Massively parallel processing

Mark Edmondson


Run massive parallel R jobs cheaply

Due to its integration with future you can run massive computing tasks using a Google Compute Engine cluster with just a few lines of code.

Some more examples of using future can be found here, using fractals as an example.

On other platforms, see also an Azure example here on Revolution Analytics.

Example code


## auto auth to GCE via environment file arguments

## create 50 CPUs names
vm_names <- paste0("cpu",1:50)

## specify the cheapest VMs that may get turned off
preemptible = list(preemptible = TRUE)

## start up 50 VMs with R base on them (can also customise via Dockerfiles using gce_vm_template instead)
fiftyvms <- lapply(vm_names, gce_vm, predefined_type = "n1-standard-1", template = "r-base", scheduling = preemptible)

## add any ssh details, username etc.
fiftyvms <- lapply(fiftyvms, gce_ssh_setup)

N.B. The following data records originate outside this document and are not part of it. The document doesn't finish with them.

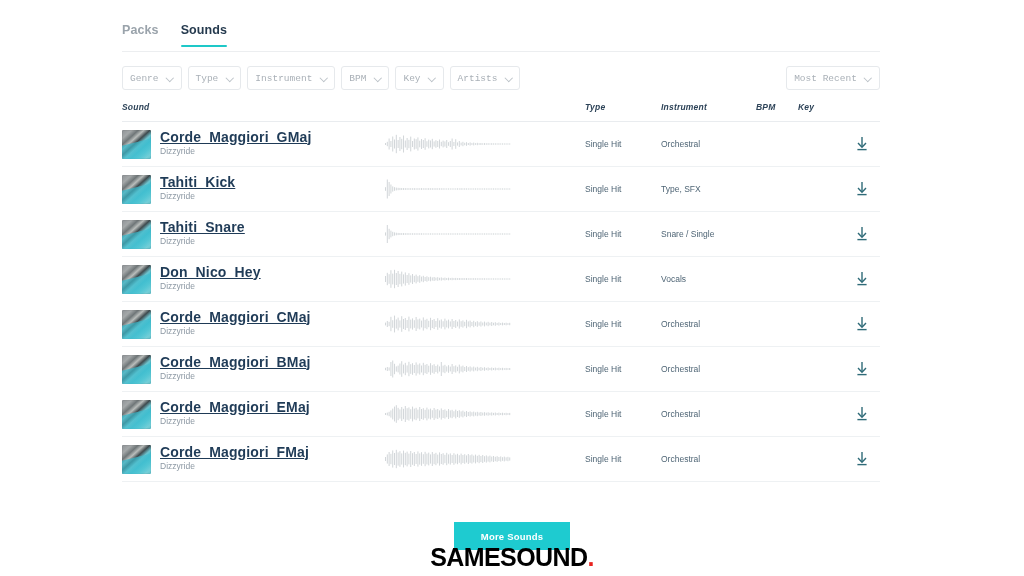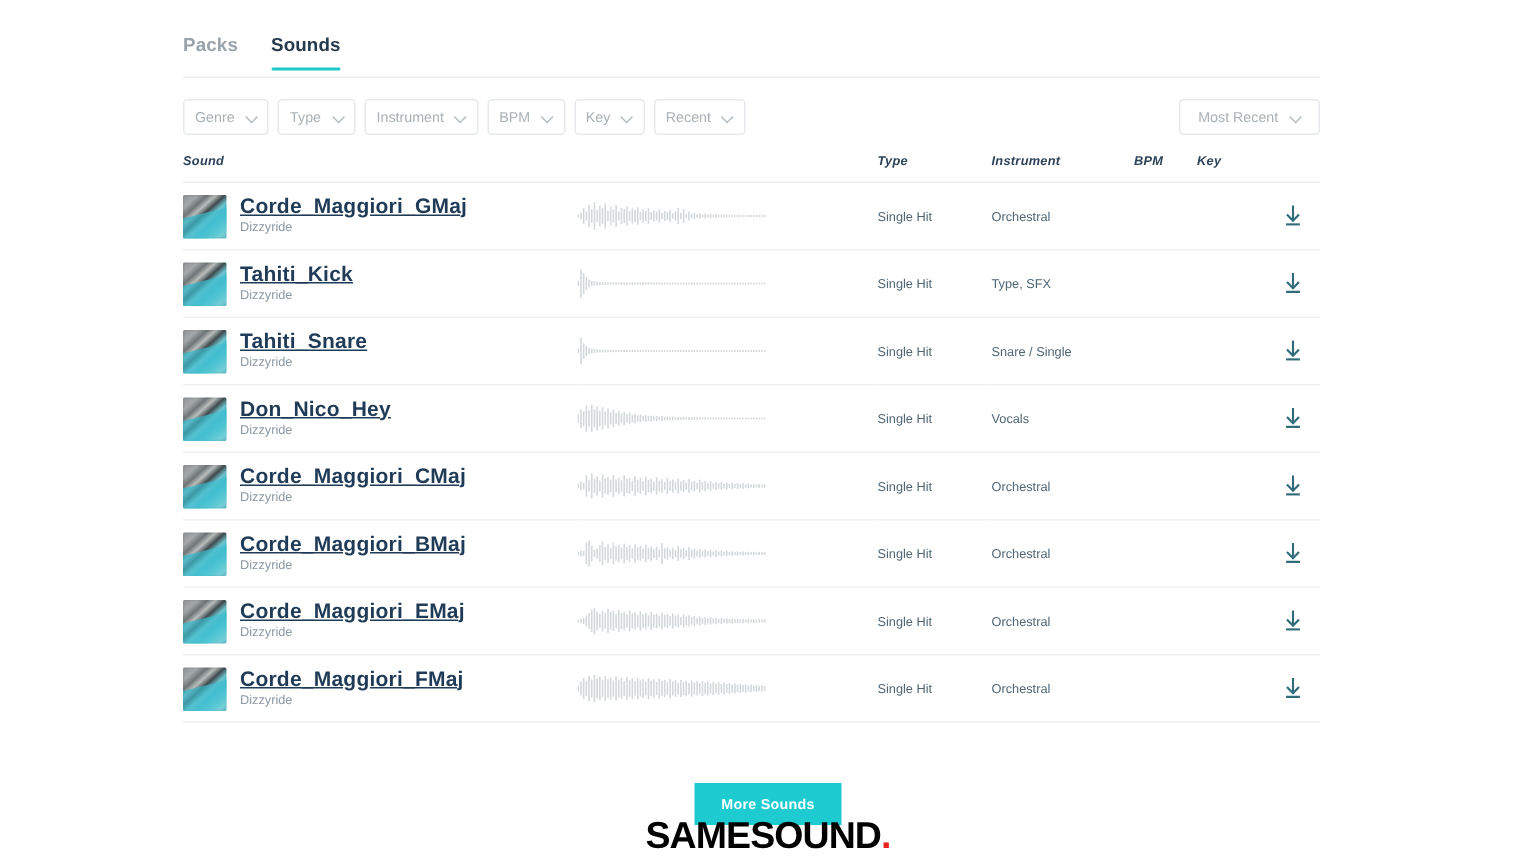--- a/index.html
+++ b/index.html
@@ -91,6 +91,7 @@
     cursor: pointer;
     user-select: none;
     white-space: nowrap;
+    font-family: Liberation Mono, monospace;
   }
   .select .chev {
     display: inline-block;

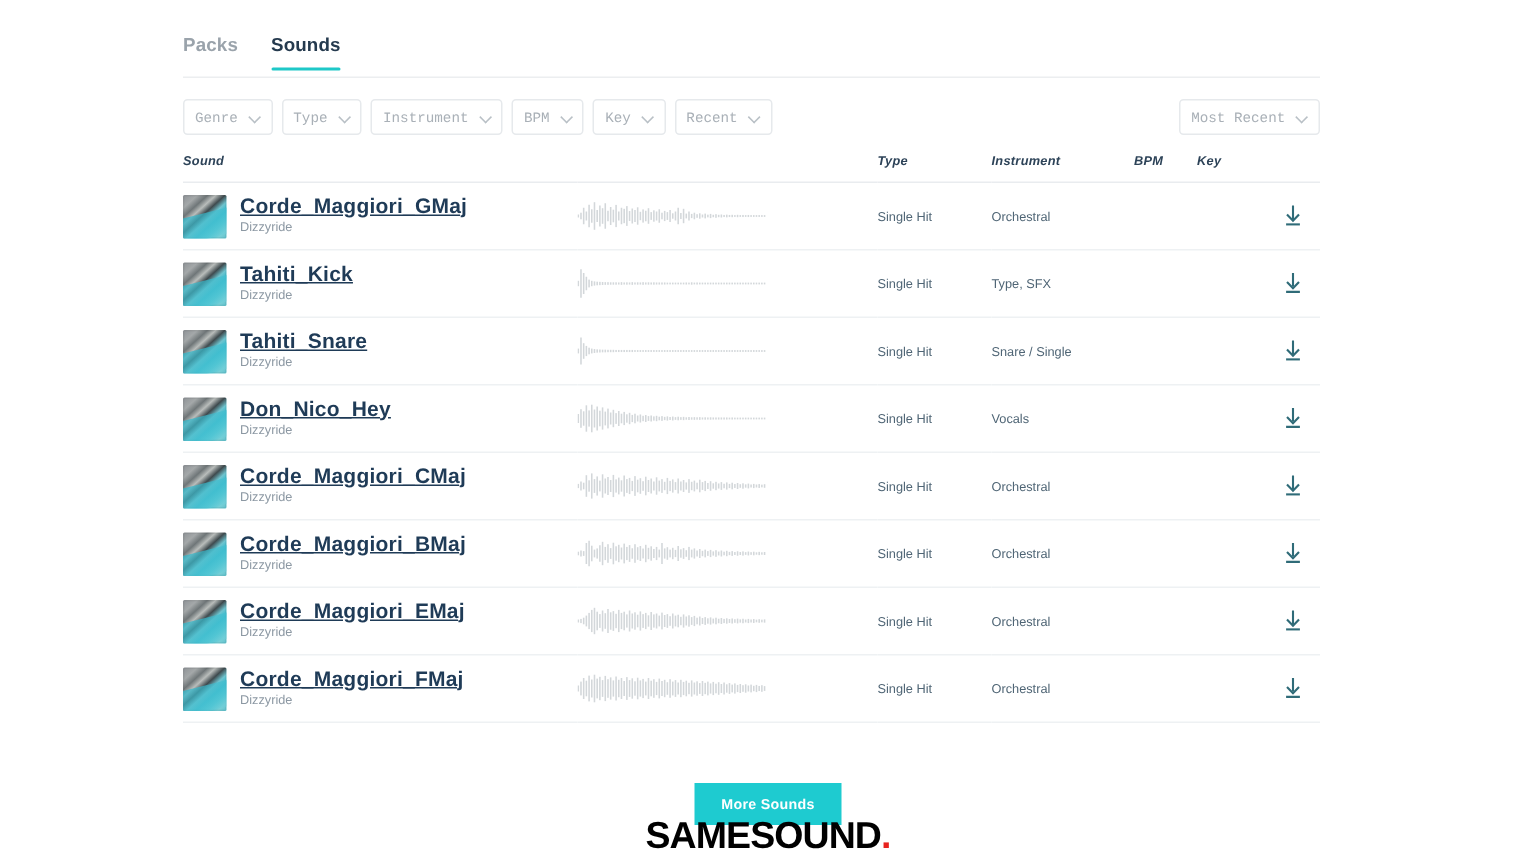--- a/index.html
+++ b/index.html
@@ -293,7 +293,7 @@
           <span class="chev"></span>
         </div>
         <div class="select">
-          <span>Recent</span>
+          <span>Artists</span>
           <span class="chev"></span>
         </div>
       </div>

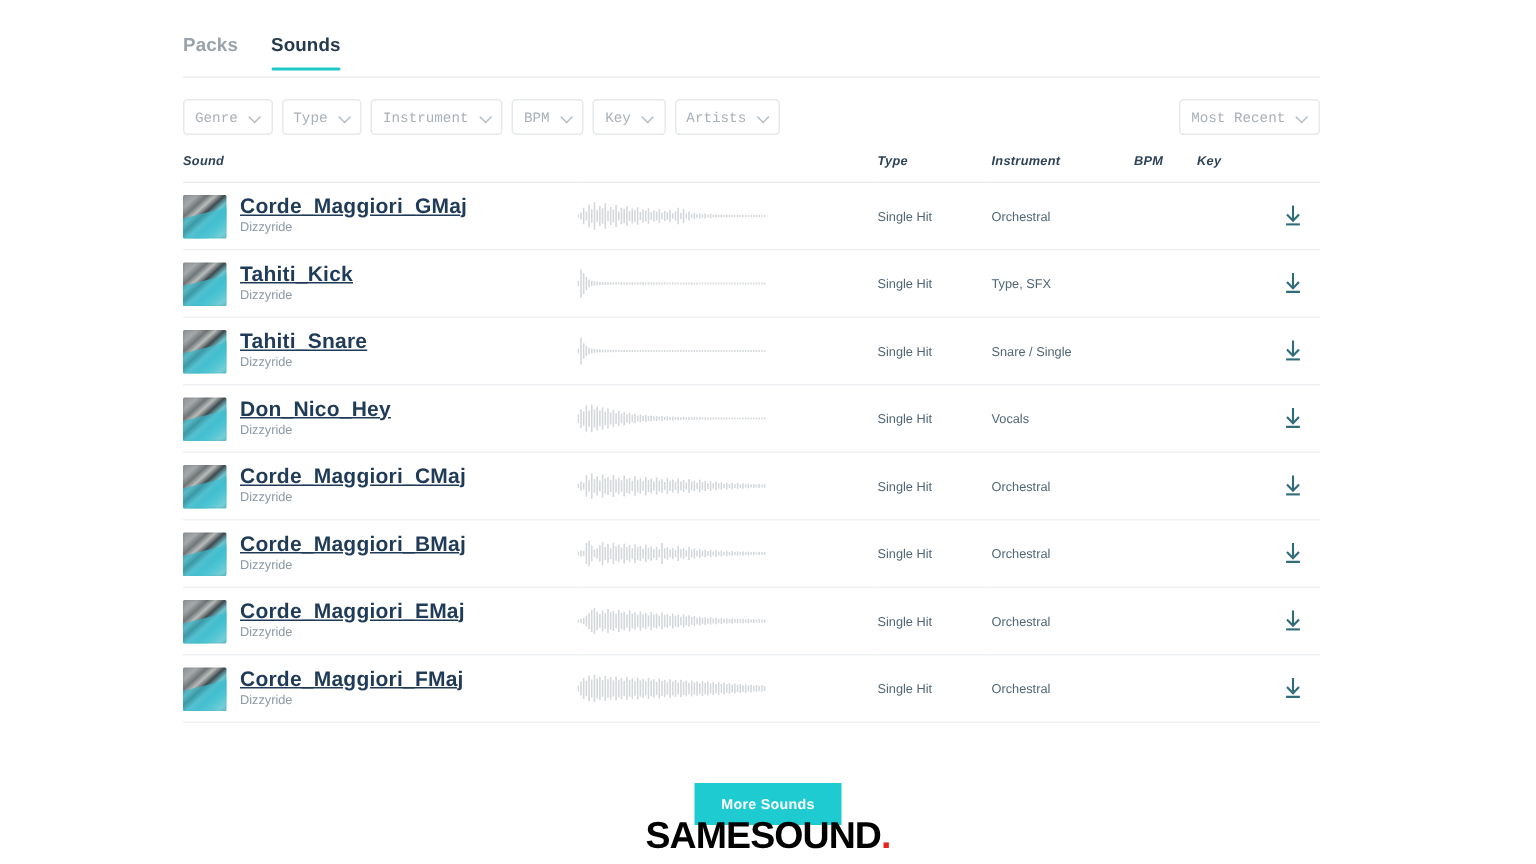--- a/index.html
+++ b/index.html
@@ -231,7 +231,7 @@
     left: 50%;
     transform: translateX(-50%);
     bottom: 26px;
-    width: 98px;
+    width: 116px;
     height: 28px;
     background: #1ecbd0;
     color: #ffffff;

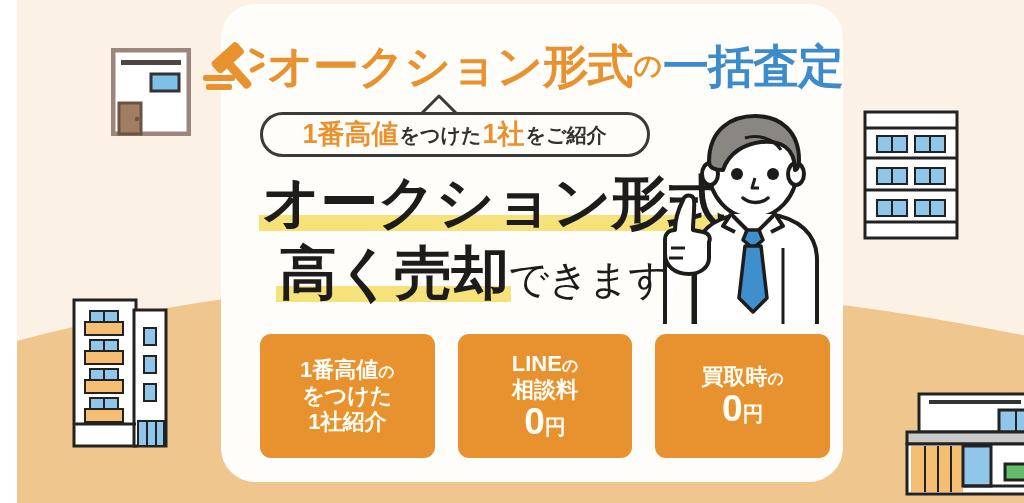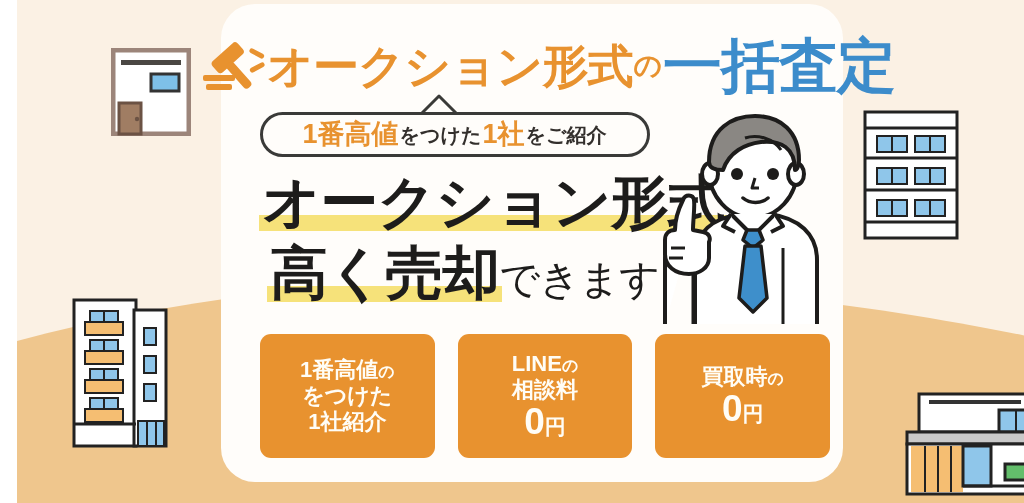--- a/index.html
+++ b/index.html
@@ -50,7 +50,7 @@
     line-height: 1; padding: 0 1px;
   }
   .h-bl {
-    color: #3C8CCB; font-size: 59px; font-weight: bold;
+    color: #3C8CCB; font-size: 46px; font-weight: bold;
     letter-spacing: -1px; line-height: 1;
   }
 

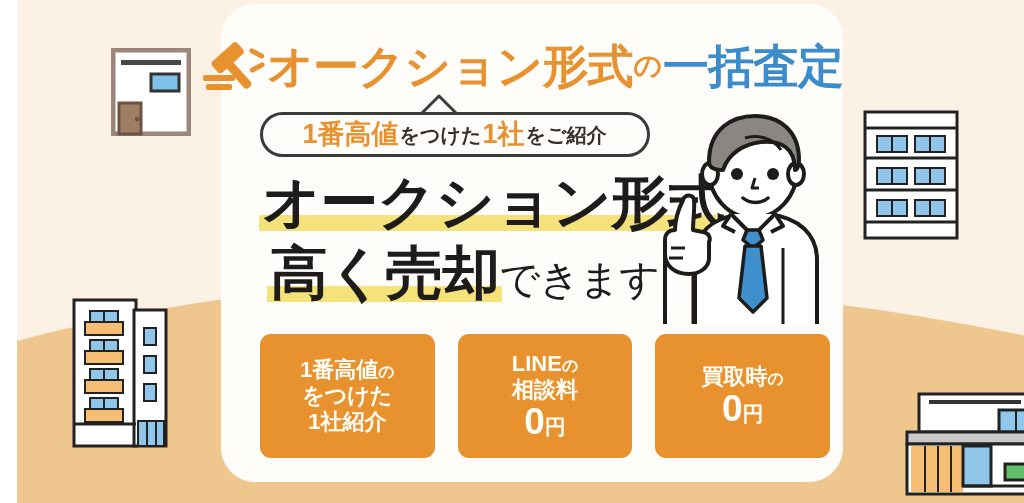--- a/index.html
+++ b/index.html
@@ -77,7 +77,7 @@
     white-space: nowrap;
   }
   .copy2 {
-    position: absolute; left: 253px; top: 243px;
+    position: absolute; left: 262px; top: 243px;
     white-space: nowrap; display: flex; align-items: baseline;
   }
   .big {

## once all launched, add to cluster
plan(cluster, workers = as.cluster(fiftyvms))

## the action you want to perform via cluster
my_single_function <- function(x){

## use future::future_lapply to send each call to the cluster
all_results <- future_lapply(1:50, my_single_function)

## tidy up
lapply(fiftyvms, FUN = gce_vm_stop)

Pre-emptible VMs

Preemptible VMs are a lot cheaper (80%) than normal instances, but Google reserves the right to stop them at any time. They are intended to be used in non-critical jobs where if they shutdown you can account for it and launch another.

To create them, you need to pass preemptible = list(preemptible = TRUE) to the schedulingargument of the gce_vm() creation family of functions.

Customising the VMs launched

Using Dockerfiles and gce_vm_template or gce_vm_container you can customise the VMs launched. This can include shutdown scripts that fire if Google shuts down your preemptible instance early, allowing you to save results so far to Cloud storage or similar.

Authentication upon the VMs

Since they are also running on Google Compute, you can authenticate with other cloud services such as BigQuery or Cloud Storage simply by using the googleAuthR::gar_gce_auth() function, which reuses the authentication that launched the VM.


You can launch as many VMs as you have quota for in your account. These vary from region, from ~240 to 720. You can apply for more quota if you need it.